Exercise: Only the lines holding "without" are wanted; find them in the listing and return each one.

Available records:
Start of Block
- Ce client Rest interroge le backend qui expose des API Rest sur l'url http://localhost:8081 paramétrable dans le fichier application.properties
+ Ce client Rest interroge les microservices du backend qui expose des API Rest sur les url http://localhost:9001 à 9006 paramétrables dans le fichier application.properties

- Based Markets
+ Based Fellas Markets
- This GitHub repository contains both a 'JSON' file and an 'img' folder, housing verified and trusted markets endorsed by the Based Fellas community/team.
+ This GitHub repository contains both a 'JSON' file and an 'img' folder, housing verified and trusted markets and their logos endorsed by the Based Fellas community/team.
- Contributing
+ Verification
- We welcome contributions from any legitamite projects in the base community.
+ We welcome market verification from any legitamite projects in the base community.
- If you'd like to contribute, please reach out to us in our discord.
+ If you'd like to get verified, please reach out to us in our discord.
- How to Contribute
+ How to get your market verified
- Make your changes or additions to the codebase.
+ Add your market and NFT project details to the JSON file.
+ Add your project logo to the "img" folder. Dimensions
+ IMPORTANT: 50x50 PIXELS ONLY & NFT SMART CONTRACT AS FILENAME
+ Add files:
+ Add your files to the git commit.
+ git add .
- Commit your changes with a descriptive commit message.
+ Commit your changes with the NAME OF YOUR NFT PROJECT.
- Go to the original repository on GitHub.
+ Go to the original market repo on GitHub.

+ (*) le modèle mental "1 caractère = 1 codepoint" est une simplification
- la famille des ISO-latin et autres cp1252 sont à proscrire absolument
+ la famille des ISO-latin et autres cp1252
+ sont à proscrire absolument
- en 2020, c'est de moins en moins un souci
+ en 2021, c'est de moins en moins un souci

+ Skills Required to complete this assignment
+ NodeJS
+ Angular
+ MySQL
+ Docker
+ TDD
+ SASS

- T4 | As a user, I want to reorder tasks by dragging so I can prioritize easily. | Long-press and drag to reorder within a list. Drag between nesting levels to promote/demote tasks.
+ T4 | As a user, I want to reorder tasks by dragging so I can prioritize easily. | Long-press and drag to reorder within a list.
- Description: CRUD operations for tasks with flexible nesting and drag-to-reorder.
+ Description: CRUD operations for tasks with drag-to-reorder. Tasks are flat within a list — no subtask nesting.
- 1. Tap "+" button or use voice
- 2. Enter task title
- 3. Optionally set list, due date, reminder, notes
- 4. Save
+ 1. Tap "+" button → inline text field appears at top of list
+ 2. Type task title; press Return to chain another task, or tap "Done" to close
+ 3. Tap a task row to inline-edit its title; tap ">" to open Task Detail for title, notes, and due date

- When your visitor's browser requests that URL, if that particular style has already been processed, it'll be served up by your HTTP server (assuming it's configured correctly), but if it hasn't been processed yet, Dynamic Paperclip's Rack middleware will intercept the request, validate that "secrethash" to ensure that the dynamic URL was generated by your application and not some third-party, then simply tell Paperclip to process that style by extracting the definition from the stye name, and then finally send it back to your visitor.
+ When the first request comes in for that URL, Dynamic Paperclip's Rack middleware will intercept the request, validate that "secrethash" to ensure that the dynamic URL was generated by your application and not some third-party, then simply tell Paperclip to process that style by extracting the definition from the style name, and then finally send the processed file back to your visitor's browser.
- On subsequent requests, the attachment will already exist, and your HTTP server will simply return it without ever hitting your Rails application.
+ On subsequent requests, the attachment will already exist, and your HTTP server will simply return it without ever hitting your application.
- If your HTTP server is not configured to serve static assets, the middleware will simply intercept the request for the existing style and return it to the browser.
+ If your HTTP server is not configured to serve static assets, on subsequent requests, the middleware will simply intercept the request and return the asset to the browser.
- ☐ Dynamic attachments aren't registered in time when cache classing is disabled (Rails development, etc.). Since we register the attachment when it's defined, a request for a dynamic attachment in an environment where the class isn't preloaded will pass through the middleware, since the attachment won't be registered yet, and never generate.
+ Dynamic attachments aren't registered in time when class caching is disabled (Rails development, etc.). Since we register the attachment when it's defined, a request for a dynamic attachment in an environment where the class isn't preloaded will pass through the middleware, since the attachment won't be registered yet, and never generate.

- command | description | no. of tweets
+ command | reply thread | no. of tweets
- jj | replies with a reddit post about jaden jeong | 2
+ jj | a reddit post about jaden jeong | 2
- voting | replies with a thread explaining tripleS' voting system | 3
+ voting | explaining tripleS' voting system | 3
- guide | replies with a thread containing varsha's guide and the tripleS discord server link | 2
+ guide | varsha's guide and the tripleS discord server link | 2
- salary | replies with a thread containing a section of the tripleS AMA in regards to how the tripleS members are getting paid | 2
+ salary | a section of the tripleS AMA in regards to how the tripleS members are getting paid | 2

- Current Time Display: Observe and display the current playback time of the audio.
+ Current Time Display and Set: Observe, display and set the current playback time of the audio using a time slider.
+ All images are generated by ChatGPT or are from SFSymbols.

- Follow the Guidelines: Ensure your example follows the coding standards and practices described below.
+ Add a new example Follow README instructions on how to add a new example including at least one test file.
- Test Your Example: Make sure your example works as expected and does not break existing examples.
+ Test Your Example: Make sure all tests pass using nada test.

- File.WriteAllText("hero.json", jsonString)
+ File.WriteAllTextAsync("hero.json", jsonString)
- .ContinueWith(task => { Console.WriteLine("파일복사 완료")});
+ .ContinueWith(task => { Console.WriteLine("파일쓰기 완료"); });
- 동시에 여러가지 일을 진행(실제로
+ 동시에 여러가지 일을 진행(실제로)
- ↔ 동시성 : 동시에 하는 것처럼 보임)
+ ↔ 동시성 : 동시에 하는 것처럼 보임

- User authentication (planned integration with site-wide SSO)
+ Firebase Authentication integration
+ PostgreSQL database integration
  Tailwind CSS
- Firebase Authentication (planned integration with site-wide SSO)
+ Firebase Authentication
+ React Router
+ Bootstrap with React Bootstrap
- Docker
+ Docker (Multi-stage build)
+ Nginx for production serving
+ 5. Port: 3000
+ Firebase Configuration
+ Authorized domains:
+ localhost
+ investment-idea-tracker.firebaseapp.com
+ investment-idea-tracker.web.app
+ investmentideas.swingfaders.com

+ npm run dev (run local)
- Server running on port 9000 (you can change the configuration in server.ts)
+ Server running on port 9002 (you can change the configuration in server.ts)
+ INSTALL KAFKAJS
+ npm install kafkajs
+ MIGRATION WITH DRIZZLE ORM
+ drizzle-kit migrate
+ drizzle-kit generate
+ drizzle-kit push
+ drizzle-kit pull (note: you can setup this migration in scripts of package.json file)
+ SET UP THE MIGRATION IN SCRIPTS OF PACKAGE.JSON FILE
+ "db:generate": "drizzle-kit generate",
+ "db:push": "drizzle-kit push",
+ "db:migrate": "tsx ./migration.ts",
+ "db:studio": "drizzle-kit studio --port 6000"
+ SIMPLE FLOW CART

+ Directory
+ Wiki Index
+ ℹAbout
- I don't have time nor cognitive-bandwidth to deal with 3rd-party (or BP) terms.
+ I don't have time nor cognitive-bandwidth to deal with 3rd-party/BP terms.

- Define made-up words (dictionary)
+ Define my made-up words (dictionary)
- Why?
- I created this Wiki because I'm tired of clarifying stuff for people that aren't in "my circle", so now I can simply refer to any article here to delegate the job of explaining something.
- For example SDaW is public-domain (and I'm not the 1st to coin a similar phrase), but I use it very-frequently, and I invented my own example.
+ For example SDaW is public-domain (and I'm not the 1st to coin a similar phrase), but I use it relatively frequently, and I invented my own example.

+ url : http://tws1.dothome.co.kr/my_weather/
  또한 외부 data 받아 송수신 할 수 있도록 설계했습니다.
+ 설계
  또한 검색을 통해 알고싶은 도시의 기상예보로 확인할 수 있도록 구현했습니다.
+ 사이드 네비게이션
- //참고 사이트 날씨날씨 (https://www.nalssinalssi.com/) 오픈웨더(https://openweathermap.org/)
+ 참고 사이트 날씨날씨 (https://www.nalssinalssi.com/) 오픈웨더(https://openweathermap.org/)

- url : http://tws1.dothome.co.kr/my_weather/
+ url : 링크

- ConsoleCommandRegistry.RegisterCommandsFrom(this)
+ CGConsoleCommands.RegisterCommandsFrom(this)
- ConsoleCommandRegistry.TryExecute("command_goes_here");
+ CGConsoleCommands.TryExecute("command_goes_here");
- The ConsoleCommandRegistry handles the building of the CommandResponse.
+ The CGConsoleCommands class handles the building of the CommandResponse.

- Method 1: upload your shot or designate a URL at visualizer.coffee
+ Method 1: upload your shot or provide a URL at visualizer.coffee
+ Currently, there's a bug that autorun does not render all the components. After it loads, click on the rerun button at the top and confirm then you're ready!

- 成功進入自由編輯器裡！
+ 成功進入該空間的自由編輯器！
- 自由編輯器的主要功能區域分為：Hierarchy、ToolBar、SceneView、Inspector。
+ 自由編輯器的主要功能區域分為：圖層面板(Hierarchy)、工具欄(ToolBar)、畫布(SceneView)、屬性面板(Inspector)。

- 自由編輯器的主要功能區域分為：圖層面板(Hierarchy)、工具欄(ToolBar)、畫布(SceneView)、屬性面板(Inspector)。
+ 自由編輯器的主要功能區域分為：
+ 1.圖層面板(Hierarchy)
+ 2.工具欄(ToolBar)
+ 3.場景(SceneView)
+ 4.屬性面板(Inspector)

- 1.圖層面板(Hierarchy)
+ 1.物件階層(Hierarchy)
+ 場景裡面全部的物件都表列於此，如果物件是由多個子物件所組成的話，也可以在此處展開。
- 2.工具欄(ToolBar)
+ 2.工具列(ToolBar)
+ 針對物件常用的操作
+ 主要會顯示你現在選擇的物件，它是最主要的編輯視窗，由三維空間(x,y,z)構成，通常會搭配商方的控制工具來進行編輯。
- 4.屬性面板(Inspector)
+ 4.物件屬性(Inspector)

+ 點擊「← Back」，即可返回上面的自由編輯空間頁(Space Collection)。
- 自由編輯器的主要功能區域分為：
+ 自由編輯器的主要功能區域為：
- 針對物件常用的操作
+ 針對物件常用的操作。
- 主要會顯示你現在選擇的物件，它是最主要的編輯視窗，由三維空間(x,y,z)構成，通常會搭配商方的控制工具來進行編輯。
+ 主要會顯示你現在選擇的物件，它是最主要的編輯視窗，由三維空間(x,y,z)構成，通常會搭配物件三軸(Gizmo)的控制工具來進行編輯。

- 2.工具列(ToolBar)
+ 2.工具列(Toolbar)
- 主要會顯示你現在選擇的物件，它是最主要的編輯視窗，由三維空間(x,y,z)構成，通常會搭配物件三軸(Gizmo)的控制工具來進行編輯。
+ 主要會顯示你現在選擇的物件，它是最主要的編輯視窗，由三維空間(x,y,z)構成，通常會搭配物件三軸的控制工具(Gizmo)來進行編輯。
End of Block
Reply:
- On subsequent requests, the attachment will already exist, and your HTTP server will simply return it without ever hitting your Rails application.
+ On subsequent requests, the attachment will already exist, and your HTTP server will simply return it without ever hitting your application.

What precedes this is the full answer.